[Front-end code edit data]
*** Block opens ***
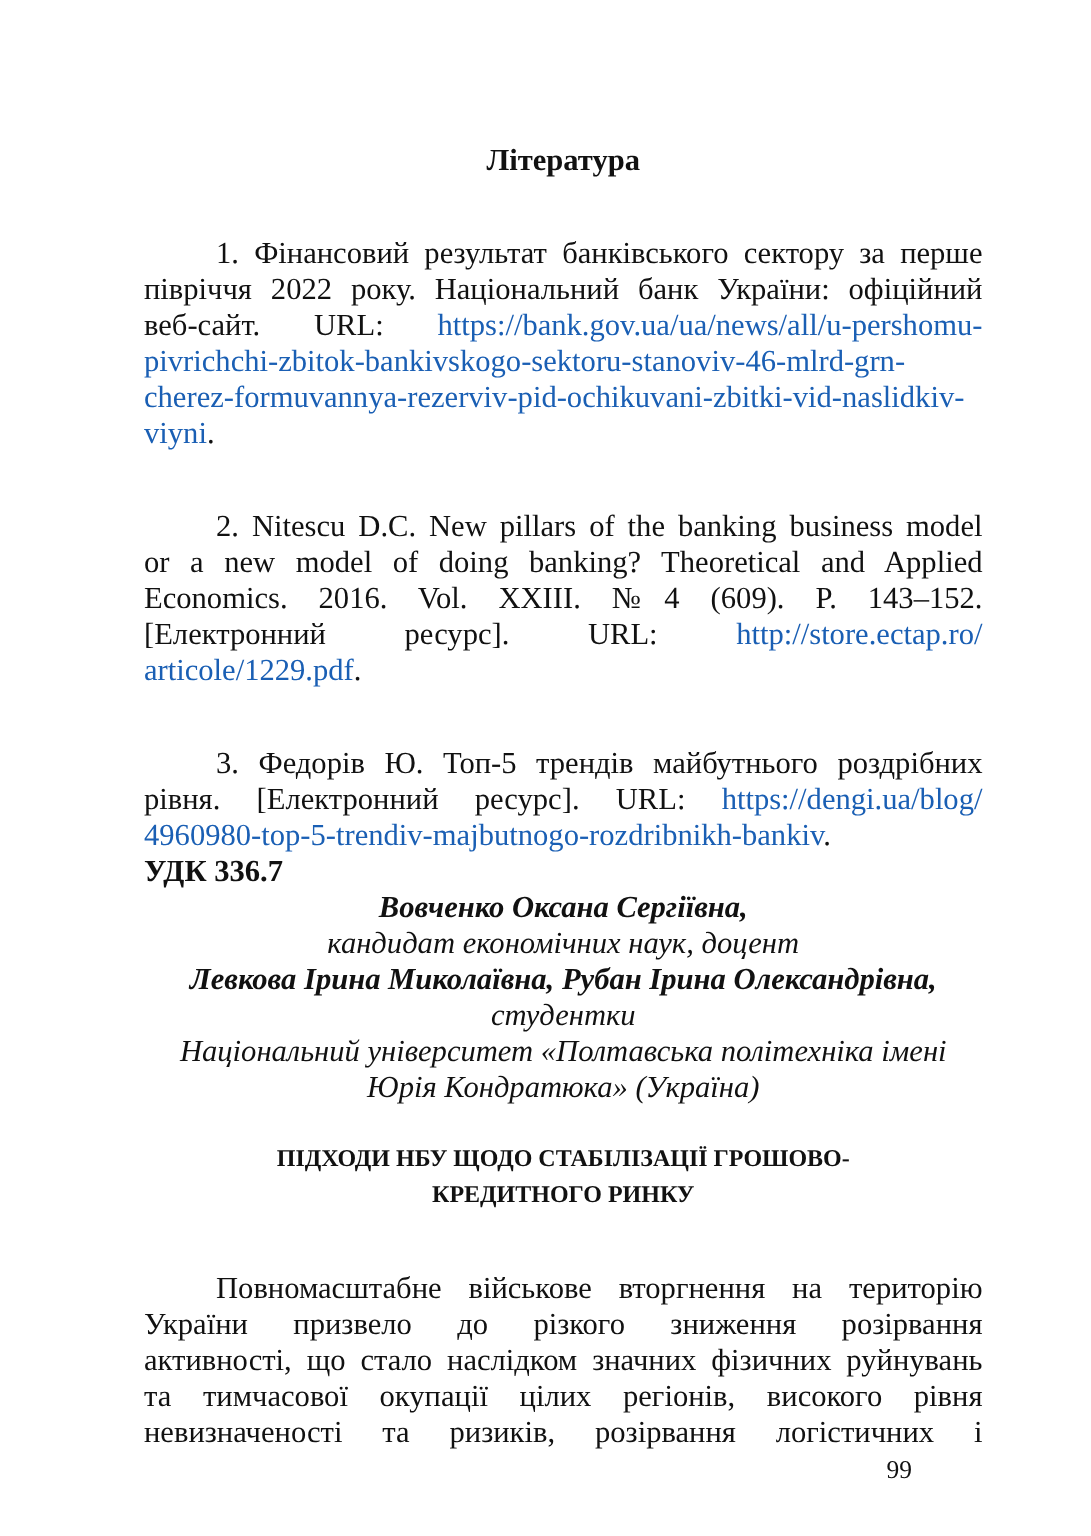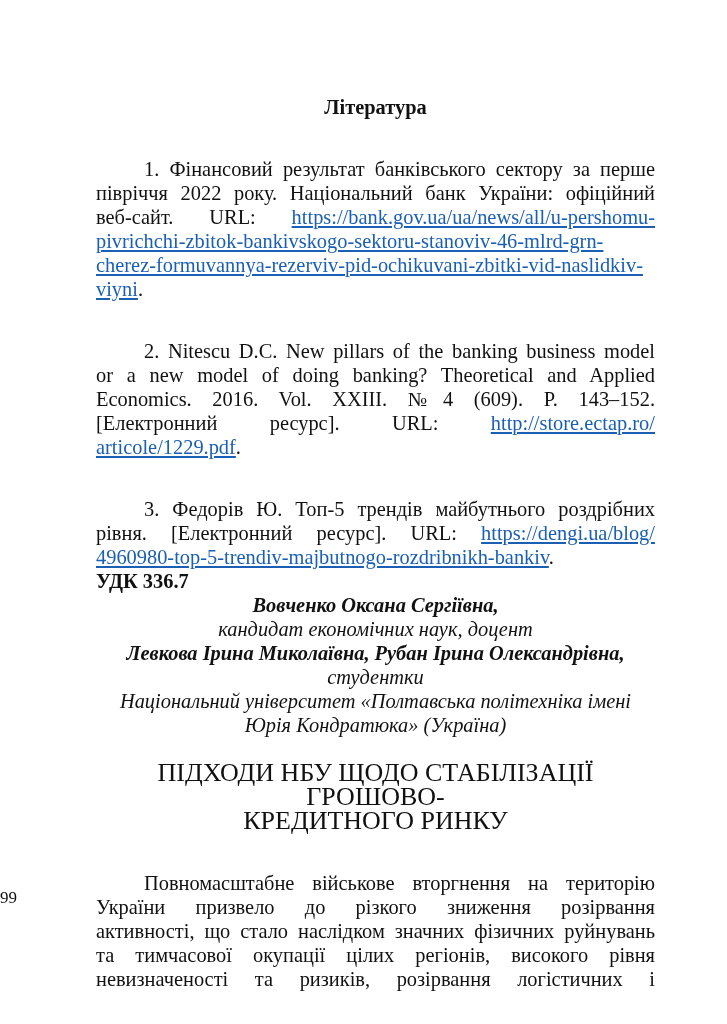--- a/index.html
+++ b/index.html
@@ -10,7 +10,7 @@
   .indent { text-indent: 48px; margin-top: 38px; }
   .bold { font-weight: bold; }
   .italic { font-style: italic; }
-  a.link { color: #1a5fb4; text-decoration: underline; text-underline-offset: 2px; }
+  a.link { color: #1a5fb4; text-underline-offset: 2px; }
   .sp-top-big { }
   .sp-title { margin-top: 24px; }
   .sp-body { margin-top: 24px; }

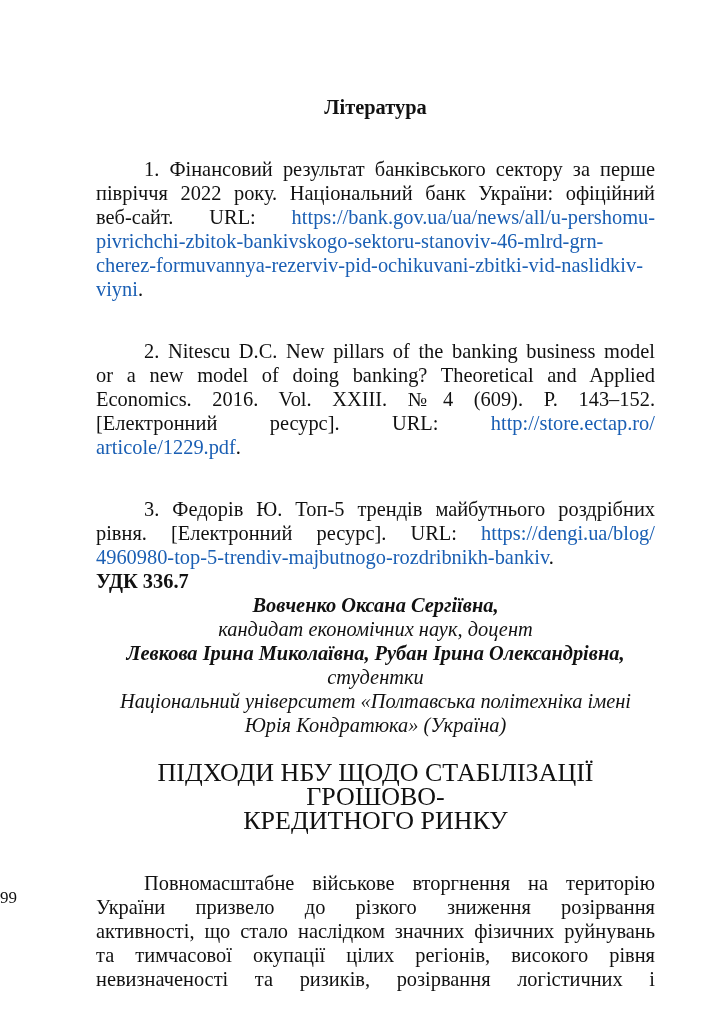--- a/index.html
+++ b/index.html
@@ -16,7 +16,7 @@
   .sp-body { margin-top: 24px; }
   .justify-all { text-align: justify; text-align-last: justify; }
   .pagenum { position: absolute; left: 0; width: 608px; top: 888px; text-align: left; font-size: 17px; }
-  .title { font-size: 26px; line-height: 24px; }
+  .title { font-size: 16px; line-height: 24px; font-weight: bold; }
 </style>
 </head>
 <body>

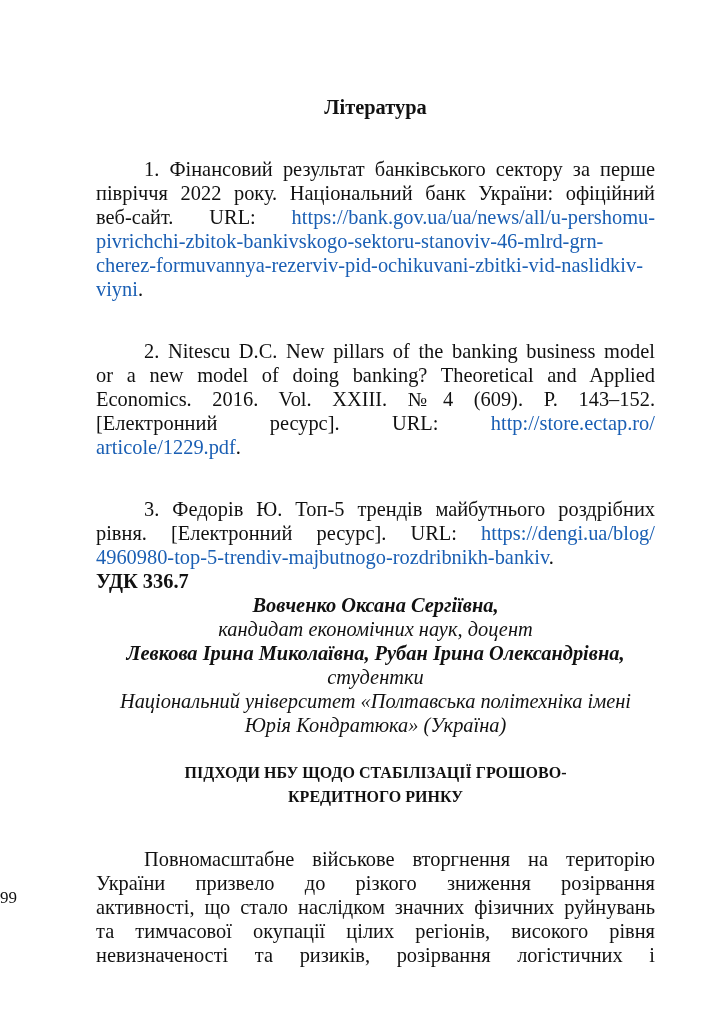--- a/index.html
+++ b/index.html
@@ -15,7 +15,7 @@
   .sp-title { margin-top: 24px; }
   .sp-body { margin-top: 24px; }
   .justify-all { text-align: justify; text-align-last: justify; }
-  .pagenum { position: absolute; left: 0; width: 608px; top: 888px; text-align: left; font-size: 17px; }
+  .pagenum { position: absolute; left: 0; width: 608px; top: 970px; text-align: right; font-size: 17px; }
   .title { font-size: 16px; line-height: 24px; font-weight: bold; }
 </style>
 </head>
*** Block closes ***
- [Activity]:
Exact copy, no pictures: write out all the records above.

- [Problem solution]:
--- a/index.html
+++ b/index.html
@@ -10,7 +10,7 @@
   .indent { text-indent: 48px; margin-top: 38px; }
   .bold { font-weight: bold; }
   .italic { font-style: italic; }
-  a.link { color: #1a5fb4; text-decoration: underline; text-underline-offset: 2px; }
+  a.link { color: #1a5fb4; text-underline-offset: 2px; }
   .sp-top-big { }
   .sp-title { margin-top: 24px; }
   .sp-body { margin-top: 24px; }

--- a/index.html
+++ b/index.html
@@ -16,7 +16,7 @@
   .sp-body { margin-top: 24px; }
   .justify-all { text-align: justify; text-align-last: justify; }
   .pagenum { position: absolute; left: 0; width: 608px; top: 888px; text-align: left; font-size: 17px; }
-  .title { font-size: 26px; line-height: 24px; }
+  .title { font-size: 16px; line-height: 24px; font-weight: bold; }
 </style>
 </head>
 <body>

--- a/index.html
+++ b/index.html
@@ -15,7 +15,7 @@
   .sp-title { margin-top: 24px; }
   .sp-body { margin-top: 24px; }
   .justify-all { text-align: justify; text-align-last: justify; }
-  .pagenum { position: absolute; left: 0; width: 608px; top: 888px; text-align: left; font-size: 17px; }
+  .pagenum { position: absolute; left: 0; width: 608px; top: 970px; text-align: right; font-size: 17px; }
   .title { font-size: 16px; line-height: 24px; font-weight: bold; }
 </style>
 </head>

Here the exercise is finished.